PROVIDED INFORMATION ▸
◇ ◇ ◇ ◇ ◇

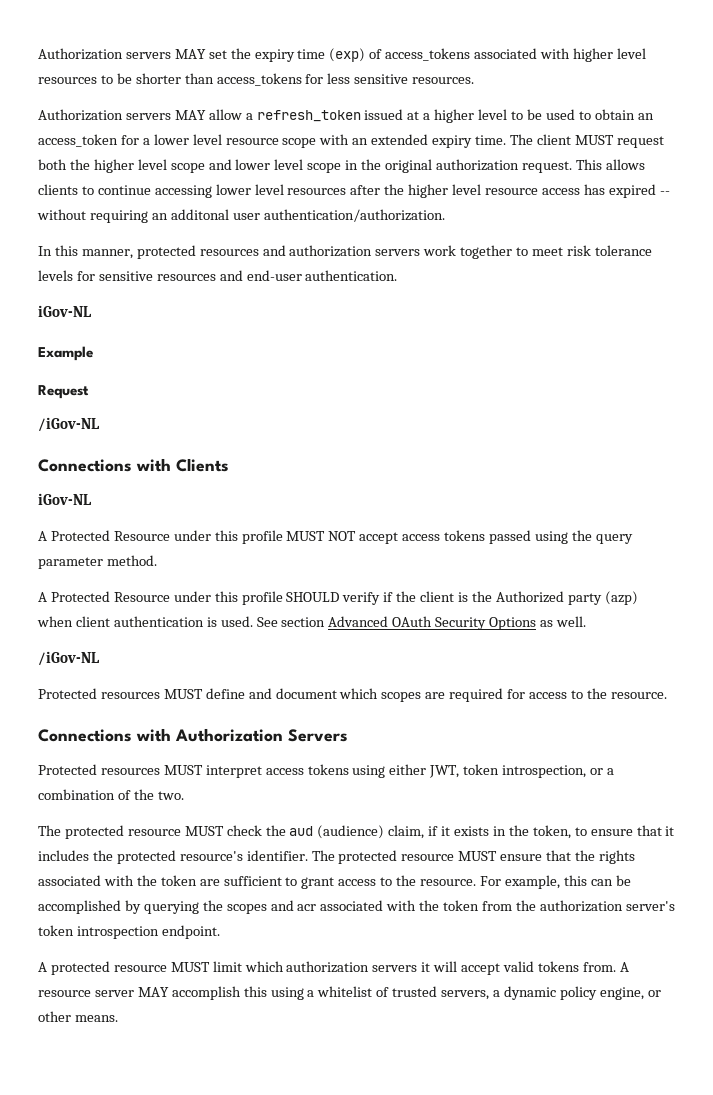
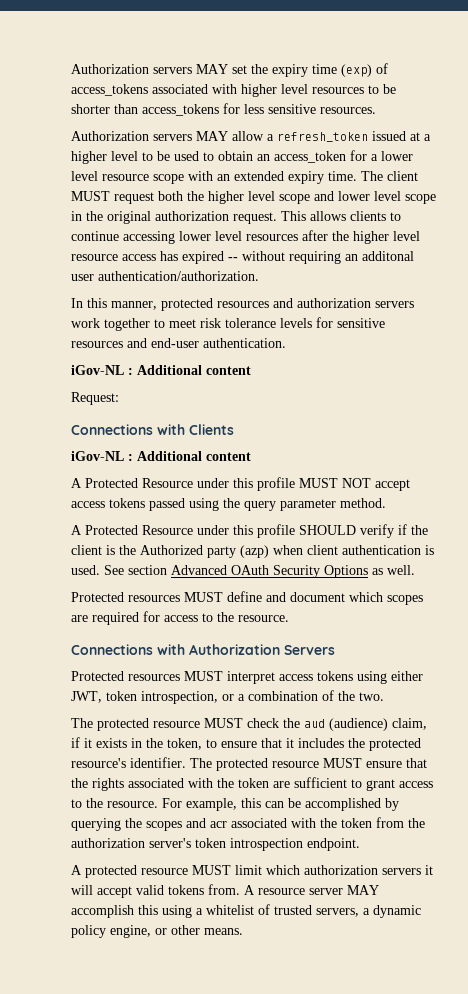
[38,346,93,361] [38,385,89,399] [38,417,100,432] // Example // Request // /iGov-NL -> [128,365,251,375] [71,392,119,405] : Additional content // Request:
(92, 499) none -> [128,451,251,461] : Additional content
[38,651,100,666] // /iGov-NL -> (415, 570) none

◇ ◇ ◇ ◇ ◇

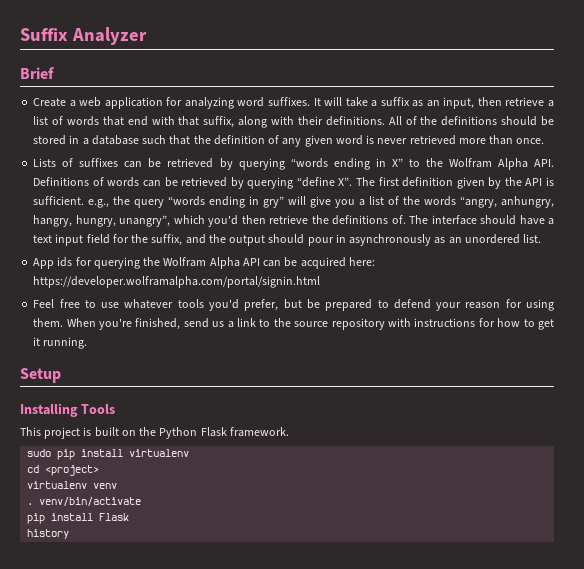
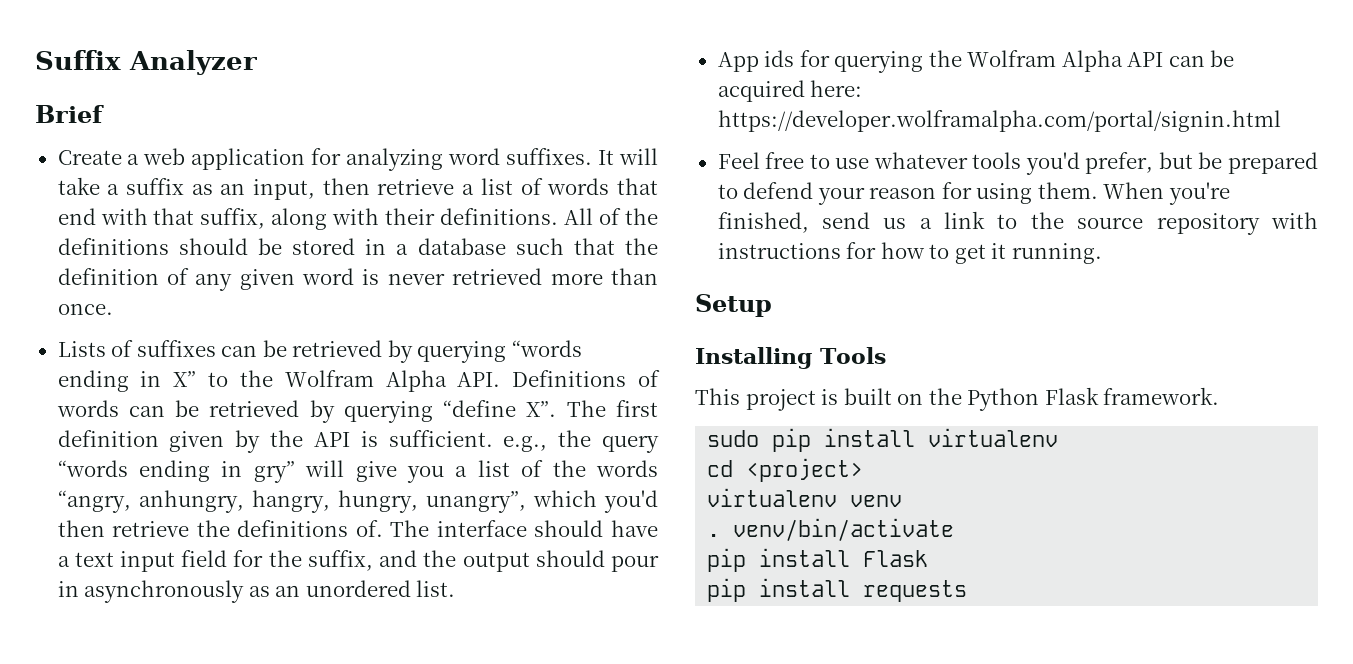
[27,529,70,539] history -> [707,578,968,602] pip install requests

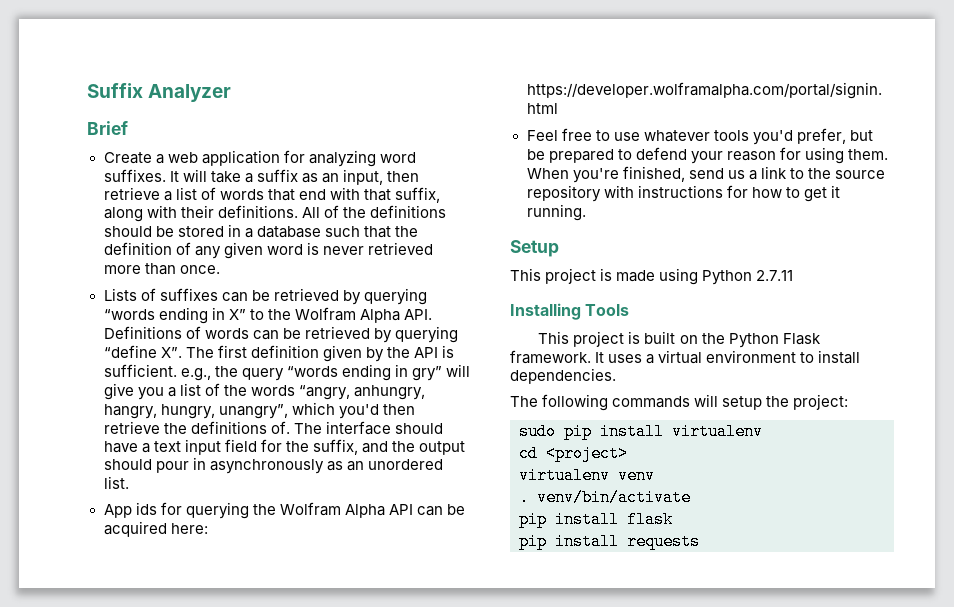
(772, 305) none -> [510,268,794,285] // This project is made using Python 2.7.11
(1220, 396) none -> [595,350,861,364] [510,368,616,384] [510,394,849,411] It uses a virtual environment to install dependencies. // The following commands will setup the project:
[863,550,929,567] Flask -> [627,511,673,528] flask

◇ ◇ ◇ ◇ ◇

DESCRIPTION OF THE TASK ▸ For this exercise, output exactly the lines above from the line with "[38,346,93,361] [38,385,89,399] [38,417,100,432]" to the line with "[38,651,100,666] // /iGov-NL", counting both, and leave out the rest.

EXPECTED ANSWER ▸
[38,346,93,361] [38,385,89,399] [38,417,100,432] // Example // Request // /iGov-NL -> [128,365,251,375] [71,392,119,405] : Additional content // Request:
(92, 499) none -> [128,451,251,461] : Additional content
[38,651,100,666] // /iGov-NL -> (415, 570) none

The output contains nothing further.